(Exercise material)

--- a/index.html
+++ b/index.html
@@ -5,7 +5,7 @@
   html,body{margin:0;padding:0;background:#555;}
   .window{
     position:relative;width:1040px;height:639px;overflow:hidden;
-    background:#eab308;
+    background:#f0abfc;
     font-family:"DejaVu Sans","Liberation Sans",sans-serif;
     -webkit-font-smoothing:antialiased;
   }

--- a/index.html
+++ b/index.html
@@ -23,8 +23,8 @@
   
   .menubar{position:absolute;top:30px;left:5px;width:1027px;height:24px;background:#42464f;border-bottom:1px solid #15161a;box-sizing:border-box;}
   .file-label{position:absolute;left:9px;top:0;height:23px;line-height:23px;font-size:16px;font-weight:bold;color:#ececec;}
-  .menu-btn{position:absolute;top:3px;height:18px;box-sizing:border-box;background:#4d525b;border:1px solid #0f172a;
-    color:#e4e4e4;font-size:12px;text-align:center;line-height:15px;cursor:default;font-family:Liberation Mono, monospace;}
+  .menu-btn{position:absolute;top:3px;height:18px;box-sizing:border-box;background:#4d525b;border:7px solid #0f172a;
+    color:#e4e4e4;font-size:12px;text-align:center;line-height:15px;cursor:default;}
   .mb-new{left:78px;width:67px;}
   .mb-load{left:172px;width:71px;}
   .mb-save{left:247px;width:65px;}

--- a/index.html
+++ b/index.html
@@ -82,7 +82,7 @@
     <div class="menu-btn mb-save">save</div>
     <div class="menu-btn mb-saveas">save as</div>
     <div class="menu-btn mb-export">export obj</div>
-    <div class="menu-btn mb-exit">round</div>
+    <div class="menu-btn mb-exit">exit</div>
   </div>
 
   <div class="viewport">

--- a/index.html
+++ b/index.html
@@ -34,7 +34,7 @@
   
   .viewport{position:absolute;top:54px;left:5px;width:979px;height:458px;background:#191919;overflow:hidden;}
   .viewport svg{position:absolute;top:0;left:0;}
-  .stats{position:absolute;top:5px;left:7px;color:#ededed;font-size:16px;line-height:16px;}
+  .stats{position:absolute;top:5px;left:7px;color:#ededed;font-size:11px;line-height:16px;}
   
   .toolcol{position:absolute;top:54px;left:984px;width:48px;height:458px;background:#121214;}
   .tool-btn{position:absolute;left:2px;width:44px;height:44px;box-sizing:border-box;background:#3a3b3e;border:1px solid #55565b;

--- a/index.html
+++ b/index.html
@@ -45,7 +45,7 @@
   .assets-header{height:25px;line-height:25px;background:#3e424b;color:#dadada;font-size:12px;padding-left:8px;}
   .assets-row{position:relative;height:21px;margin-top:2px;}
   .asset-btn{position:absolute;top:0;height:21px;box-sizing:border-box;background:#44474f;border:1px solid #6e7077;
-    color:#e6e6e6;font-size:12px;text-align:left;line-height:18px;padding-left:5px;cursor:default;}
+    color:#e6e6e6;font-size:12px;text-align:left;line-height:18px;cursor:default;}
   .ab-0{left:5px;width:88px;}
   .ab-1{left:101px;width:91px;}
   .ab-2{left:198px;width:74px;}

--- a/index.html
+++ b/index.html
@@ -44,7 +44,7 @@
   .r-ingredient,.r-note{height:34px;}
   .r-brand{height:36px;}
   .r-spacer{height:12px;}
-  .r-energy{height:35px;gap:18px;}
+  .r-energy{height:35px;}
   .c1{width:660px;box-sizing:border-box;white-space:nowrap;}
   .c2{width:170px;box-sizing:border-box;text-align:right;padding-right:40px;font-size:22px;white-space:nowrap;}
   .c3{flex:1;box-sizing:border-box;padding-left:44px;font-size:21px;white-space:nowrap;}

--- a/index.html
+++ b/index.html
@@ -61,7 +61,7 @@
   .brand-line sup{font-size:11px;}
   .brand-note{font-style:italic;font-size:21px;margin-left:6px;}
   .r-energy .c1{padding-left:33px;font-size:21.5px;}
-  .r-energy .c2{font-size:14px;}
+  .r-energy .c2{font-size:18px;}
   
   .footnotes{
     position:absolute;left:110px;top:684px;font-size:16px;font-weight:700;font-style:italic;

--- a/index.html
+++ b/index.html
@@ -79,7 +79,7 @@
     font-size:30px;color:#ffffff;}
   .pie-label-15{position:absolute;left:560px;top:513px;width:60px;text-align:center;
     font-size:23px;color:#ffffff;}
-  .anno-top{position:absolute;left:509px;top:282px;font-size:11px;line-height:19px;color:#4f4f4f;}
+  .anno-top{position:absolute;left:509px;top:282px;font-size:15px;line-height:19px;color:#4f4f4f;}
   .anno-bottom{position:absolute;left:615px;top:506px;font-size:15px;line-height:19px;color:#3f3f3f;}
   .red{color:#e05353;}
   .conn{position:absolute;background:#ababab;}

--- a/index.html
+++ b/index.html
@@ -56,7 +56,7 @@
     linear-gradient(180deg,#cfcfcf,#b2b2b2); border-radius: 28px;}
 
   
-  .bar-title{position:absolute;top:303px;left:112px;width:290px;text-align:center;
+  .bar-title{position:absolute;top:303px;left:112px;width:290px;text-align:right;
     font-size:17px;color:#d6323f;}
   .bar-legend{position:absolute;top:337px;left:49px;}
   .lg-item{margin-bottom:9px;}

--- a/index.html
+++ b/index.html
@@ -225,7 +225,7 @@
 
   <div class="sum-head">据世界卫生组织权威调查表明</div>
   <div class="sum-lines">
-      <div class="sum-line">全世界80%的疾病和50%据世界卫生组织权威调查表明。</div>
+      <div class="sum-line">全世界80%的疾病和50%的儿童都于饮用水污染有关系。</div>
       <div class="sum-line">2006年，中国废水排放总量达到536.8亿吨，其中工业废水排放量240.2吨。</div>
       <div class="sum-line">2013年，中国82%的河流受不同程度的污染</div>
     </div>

(End Exercise material)

→ What to do
Please retype all of the data above exactly as it appears.

→ Answer for the task
--- a/index.html
+++ b/index.html
@@ -5,7 +5,7 @@
   html,body{margin:0;padding:0;background:#555;}
   .window{
     position:relative;width:1040px;height:639px;overflow:hidden;
-    background:#eab308;
+    background:#f0abfc;
     font-family:"DejaVu Sans","Liberation Sans",sans-serif;
     -webkit-font-smoothing:antialiased;
   }

--- a/index.html
+++ b/index.html
@@ -23,8 +23,8 @@
   
   .menubar{position:absolute;top:30px;left:5px;width:1027px;height:24px;background:#42464f;border-bottom:1px solid #15161a;box-sizing:border-box;}
   .file-label{position:absolute;left:9px;top:0;height:23px;line-height:23px;font-size:16px;font-weight:bold;color:#ececec;}
-  .menu-btn{position:absolute;top:3px;height:18px;box-sizing:border-box;background:#4d525b;border:1px solid #0f172a;
-    color:#e4e4e4;font-size:12px;text-align:center;line-height:15px;cursor:default;font-family:Liberation Mono, monospace;}
+  .menu-btn{position:absolute;top:3px;height:18px;box-sizing:border-box;background:#4d525b;border:7px solid #0f172a;
+    color:#e4e4e4;font-size:12px;text-align:center;line-height:15px;cursor:default;}
   .mb-new{left:78px;width:67px;}
   .mb-load{left:172px;width:71px;}
   .mb-save{left:247px;width:65px;}

--- a/index.html
+++ b/index.html
@@ -82,7 +82,7 @@
     <div class="menu-btn mb-save">save</div>
     <div class="menu-btn mb-saveas">save as</div>
     <div class="menu-btn mb-export">export obj</div>
-    <div class="menu-btn mb-exit">round</div>
+    <div class="menu-btn mb-exit">exit</div>
   </div>
 
   <div class="viewport">

--- a/index.html
+++ b/index.html
@@ -34,7 +34,7 @@
   
   .viewport{position:absolute;top:54px;left:5px;width:979px;height:458px;background:#191919;overflow:hidden;}
   .viewport svg{position:absolute;top:0;left:0;}
-  .stats{position:absolute;top:5px;left:7px;color:#ededed;font-size:16px;line-height:16px;}
+  .stats{position:absolute;top:5px;left:7px;color:#ededed;font-size:11px;line-height:16px;}
   
   .toolcol{position:absolute;top:54px;left:984px;width:48px;height:458px;background:#121214;}
   .tool-btn{position:absolute;left:2px;width:44px;height:44px;box-sizing:border-box;background:#3a3b3e;border:1px solid #55565b;

--- a/index.html
+++ b/index.html
@@ -45,7 +45,7 @@
   .assets-header{height:25px;line-height:25px;background:#3e424b;color:#dadada;font-size:12px;padding-left:8px;}
   .assets-row{position:relative;height:21px;margin-top:2px;}
   .asset-btn{position:absolute;top:0;height:21px;box-sizing:border-box;background:#44474f;border:1px solid #6e7077;
-    color:#e6e6e6;font-size:12px;text-align:left;line-height:18px;padding-left:5px;cursor:default;}
+    color:#e6e6e6;font-size:12px;text-align:left;line-height:18px;cursor:default;}
   .ab-0{left:5px;width:88px;}
   .ab-1{left:101px;width:91px;}
   .ab-2{left:198px;width:74px;}

--- a/index.html
+++ b/index.html
@@ -44,7 +44,7 @@
   .r-ingredient,.r-note{height:34px;}
   .r-brand{height:36px;}
   .r-spacer{height:12px;}
-  .r-energy{height:35px;gap:18px;}
+  .r-energy{height:35px;}
   .c1{width:660px;box-sizing:border-box;white-space:nowrap;}
   .c2{width:170px;box-sizing:border-box;text-align:right;padding-right:40px;font-size:22px;white-space:nowrap;}
   .c3{flex:1;box-sizing:border-box;padding-left:44px;font-size:21px;white-space:nowrap;}

--- a/index.html
+++ b/index.html
@@ -61,7 +61,7 @@
   .brand-line sup{font-size:11px;}
   .brand-note{font-style:italic;font-size:21px;margin-left:6px;}
   .r-energy .c1{padding-left:33px;font-size:21.5px;}
-  .r-energy .c2{font-size:14px;}
+  .r-energy .c2{font-size:18px;}
   
   .footnotes{
     position:absolute;left:110px;top:684px;font-size:16px;font-weight:700;font-style:italic;

--- a/index.html
+++ b/index.html
@@ -79,7 +79,7 @@
     font-size:30px;color:#ffffff;}
   .pie-label-15{position:absolute;left:560px;top:513px;width:60px;text-align:center;
     font-size:23px;color:#ffffff;}
-  .anno-top{position:absolute;left:509px;top:282px;font-size:11px;line-height:19px;color:#4f4f4f;}
+  .anno-top{position:absolute;left:509px;top:282px;font-size:15px;line-height:19px;color:#4f4f4f;}
   .anno-bottom{position:absolute;left:615px;top:506px;font-size:15px;line-height:19px;color:#3f3f3f;}
   .red{color:#e05353;}
   .conn{position:absolute;background:#ababab;}

--- a/index.html
+++ b/index.html
@@ -56,7 +56,7 @@
     linear-gradient(180deg,#cfcfcf,#b2b2b2); border-radius: 28px;}
 
   
-  .bar-title{position:absolute;top:303px;left:112px;width:290px;text-align:center;
+  .bar-title{position:absolute;top:303px;left:112px;width:290px;text-align:right;
     font-size:17px;color:#d6323f;}
   .bar-legend{position:absolute;top:337px;left:49px;}
   .lg-item{margin-bottom:9px;}

--- a/index.html
+++ b/index.html
@@ -225,7 +225,7 @@
 
   <div class="sum-head">据世界卫生组织权威调查表明</div>
   <div class="sum-lines">
-      <div class="sum-line">全世界80%的疾病和50%据世界卫生组织权威调查表明。</div>
+      <div class="sum-line">全世界80%的疾病和50%的儿童都于饮用水污染有关系。</div>
       <div class="sum-line">2006年，中国废水排放总量达到536.8亿吨，其中工业废水排放量240.2吨。</div>
       <div class="sum-line">2013年，中国82%的河流受不同程度的污染</div>
     </div>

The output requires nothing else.